Mandeknya RUU PKS sendiri menurut Retno, karena pemerintah, khususnya dewan legislatif belum memberi perhatian penuh akan urgensi RUU PKS. Ada beberapa hal yang menyebabkan tertahannya pembahasan RUU PKS di meja legislatif. Salah satunya karena isu perempuan dianggap bukan isu penting dan seolah-olah pengesahan RUU PKS hanya keinginan kaum wanita saja dan dianggap tidak mengancam keberadaan suatu negara.

“Mungkin anggota DPR baru merasa itu penting kalau ada pergerakan massa ramai-ramai. Apalagi ini tahun politik, kayaknya perhatian orang lagi pada sibuk mengurusi pemilu serentak gitu ya, jadi memang urusan soal perempuan itu dianggap tidak penting makanya tidak segera dibahas gitu,” tutup Retno.  

Penyintas dalam Kekerasan Seksual

Sempat membuka kasus pelecehan dan kekerasan seksual yang dialami anggotanya, Lingkar Studi Kerakyatan (LSK) semakin berupaya melawan tindakan asusila dan perlakuan tak menyenangkan ini. Belum lagi isu RUU PKS yang membahas soal aturan terhadap kasus pelecehan dan kekerasan seksual menjadi bahan perbincangan. Hal ini tak lepas dari pro dan kotra yang mengiringi proses pengesahan rancangan tersebut. Hal ini turut menjadi bahan diskusi LSK, melalui Diyat, selaku salah satu anggota LSK mengatakan bahwa dengan disahkannya RUU PKS ini akan menjadi kemenangan kecil bagi pergerakan. Meski ini merupakan tanggung jawab bersama, bukan menyerahkan begitu saja kepada pihak pemangku kebijakan.

“Tidak terjebak pada persoalan mendukung atau tidak, tetapi ini masalah sistematis. Namun jika RUU ini disahkan, maka akan menjadi kemenangan kecil bagi pergerakan. Walaupun masih banyak kekurangan dalam RUU itu sendiri,” terang Diyat.

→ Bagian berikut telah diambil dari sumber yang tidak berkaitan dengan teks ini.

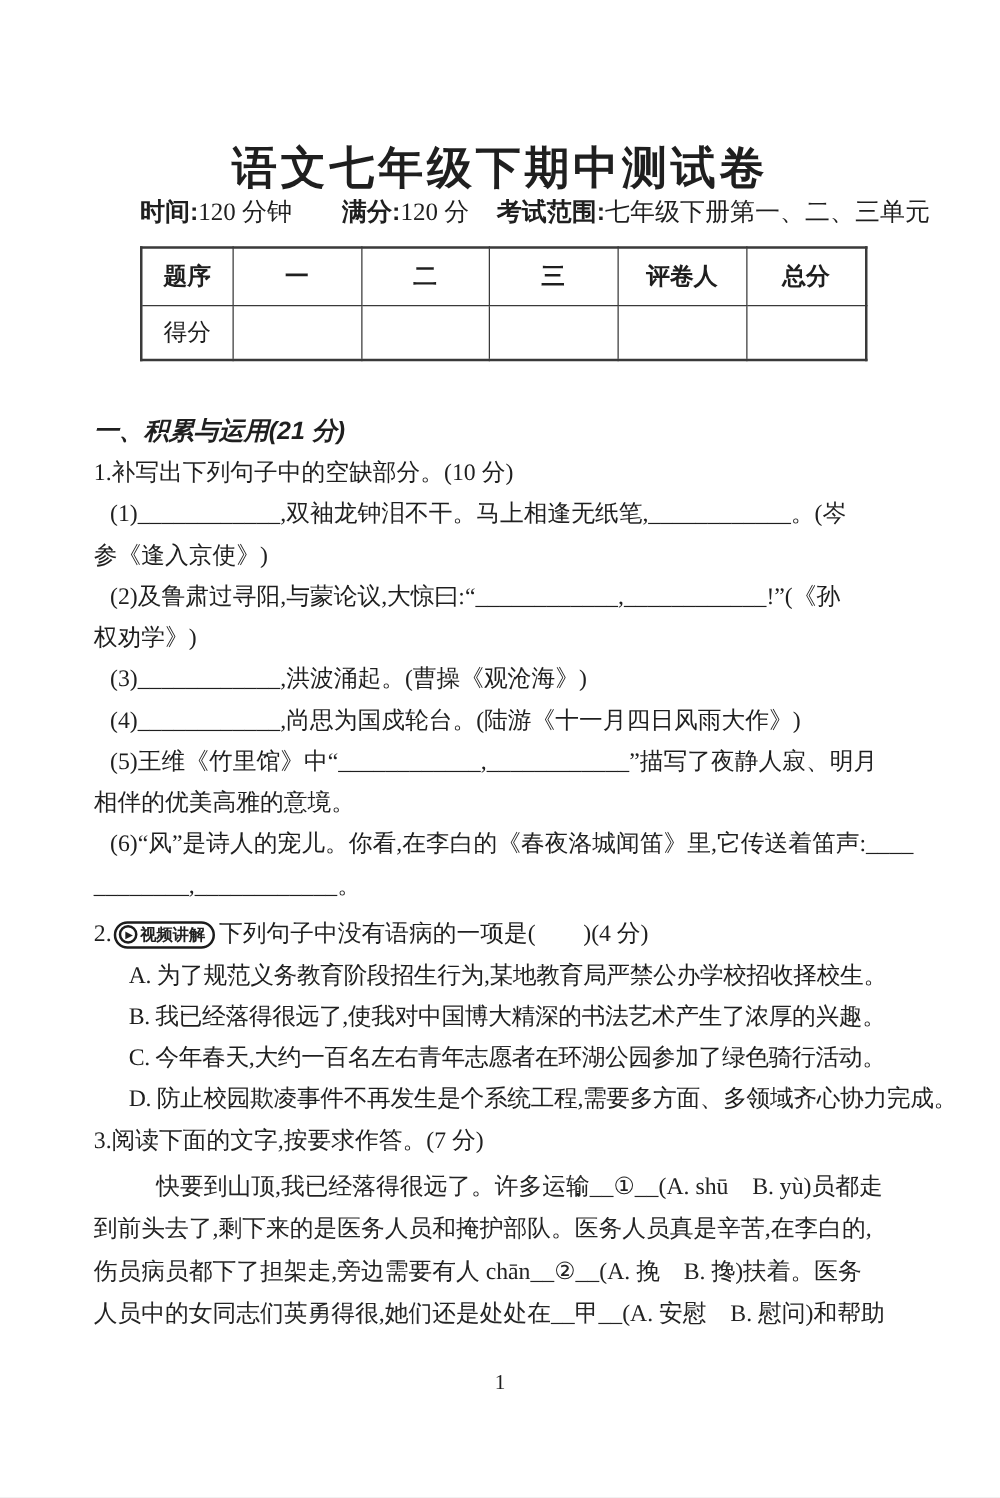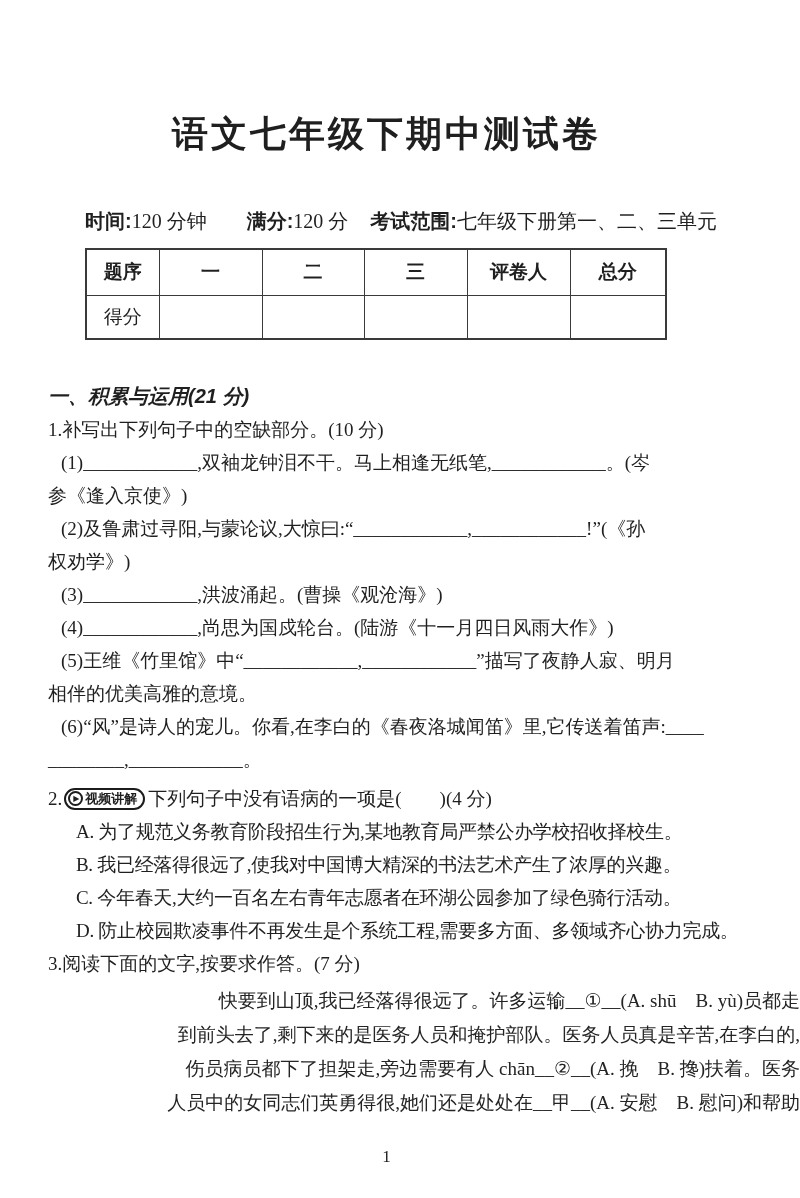--- a/index.html
+++ b/index.html
@@ -12,7 +12,7 @@
     color:#1f1f1f;
     font-family:"Liberation Serif","DejaVu Serif",serif;
     overflow:hidden;
-    padding-left:48px;
+    padding-left:75px;
   }
   .title {
     margin-top:112px;

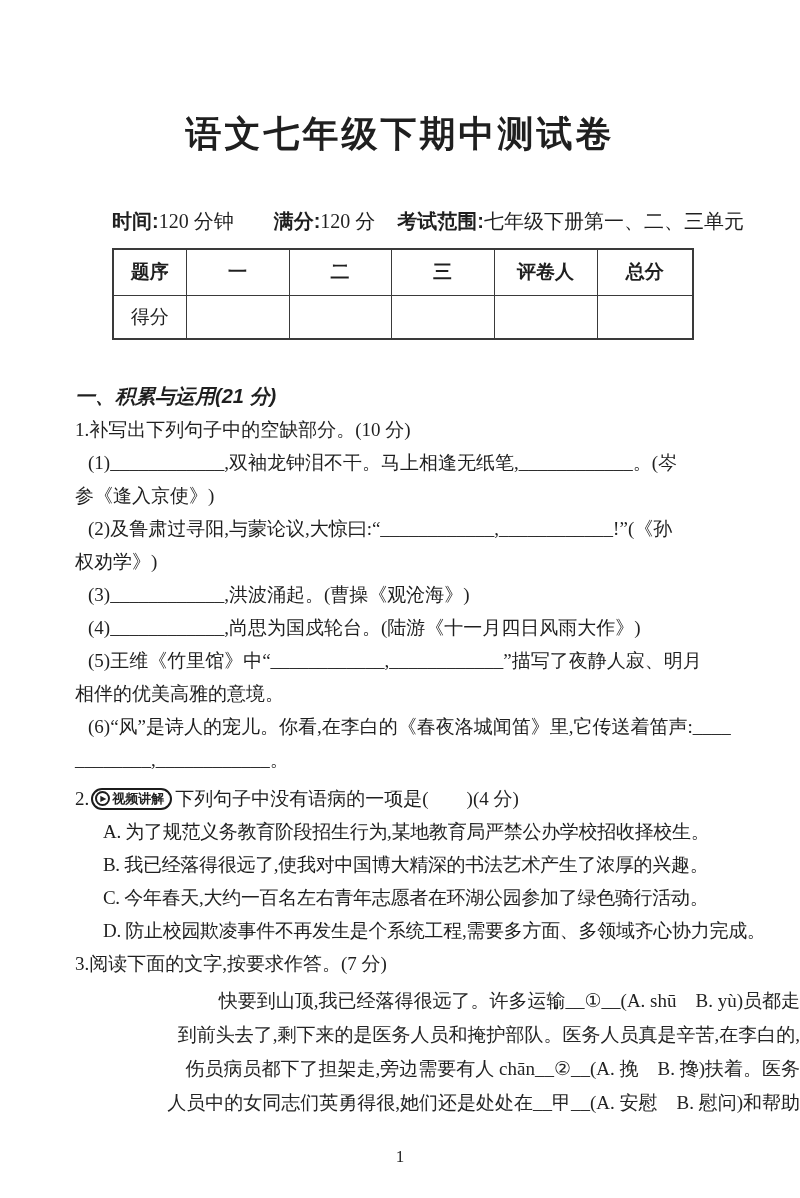--- a/index.html
+++ b/index.html
@@ -25,7 +25,6 @@
     height:44px; line-height:44px;
   }
   .meta {
-    margin-top:51px;
     margin-left:37px;
     height:28px; line-height:28px;
     font-size:20px;

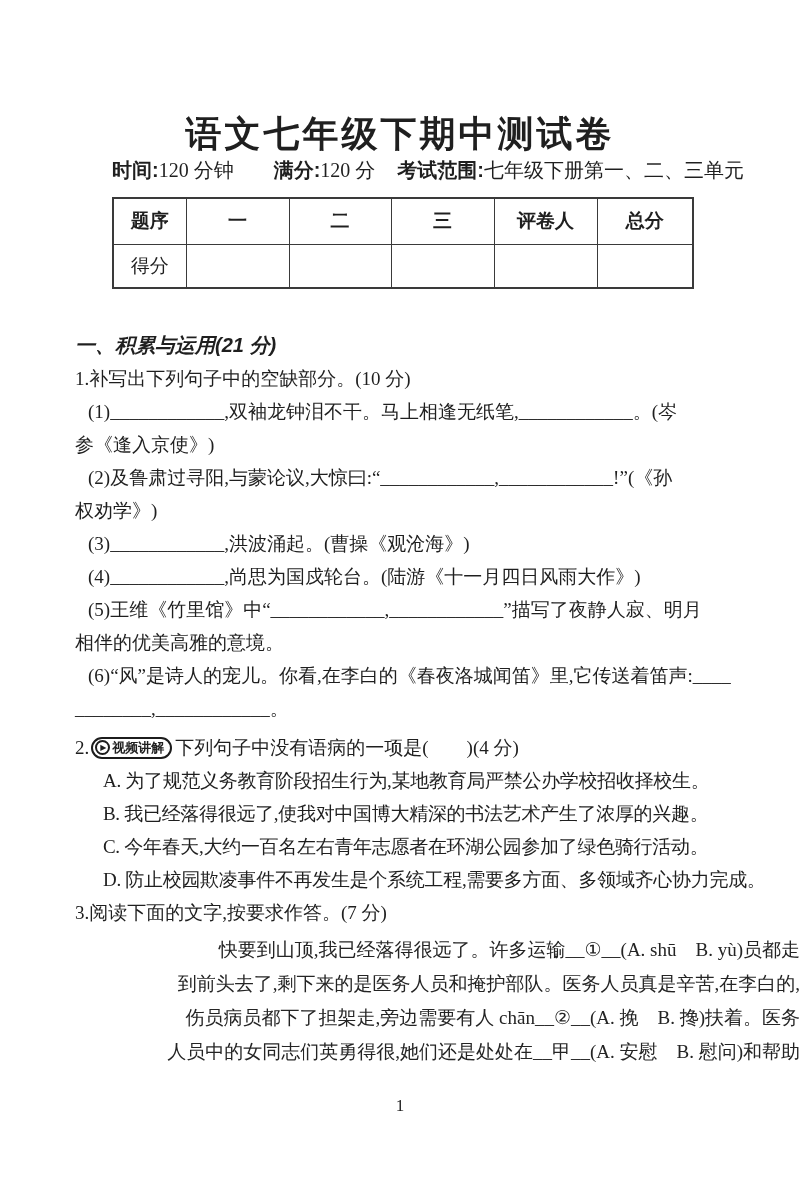--- a/index.html
+++ b/index.html
@@ -101,7 +101,6 @@
     font-size:19px;
     white-space:nowrap;
     color:#242424;
-    text-align:right;
   }
   .para-first { padding-left:50px; margin-top:4px; }
   .em { position:relative; }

Seperti diketahui, beberapa waktu silam LSK sempat menyampaikan surat terbuka ke publik terkait adanya tindakan pelecehan dan kekerasan seksual yang dilakukan sesama anggota LSK. (Baca: https://sketsaunmul.co/berita-kampus/penyintas-lain-dan-pengakuan-pelaku-pelecehan-seksual/baca). Langkah tegas yang diberikan berupa pemberian kepada tiga nama yang berdasarkan penelusuran LSK merupakan pelaku. Sejauh ini, proses tindak lanjut dari kasus ini ialah memberikan pendampingan dan pemulihan kepada para penyintas dengan dibawa ke psikiater.

Dikatakan Diyat bahwa penyintas masih trauma terhadap kasus yang pernah ia alami. “Penyintas bahkan tidak mau mendiskusikan perihal kekerasan seksual yang teoritik,” kata Diyat.

Diketahui di antara tiga nama pelaku, satu di antaranya telah menunjukkan keseriusan dengan memberikan bantuan finansial untuk proses healing penyintas. Menurut Diyat, adanya kasus pelecehan dalam suatu lembaga atau organisasi bukan hanya karena amoral pelaku, tetapi juga didukung dengan kelalaian orgainsasi dan ketidakpekaan anggota secara kolektif. “Langkah pencegahan yang  jelas adalah pendalaman secara ideologis dan kerja-kerja yang efektif.”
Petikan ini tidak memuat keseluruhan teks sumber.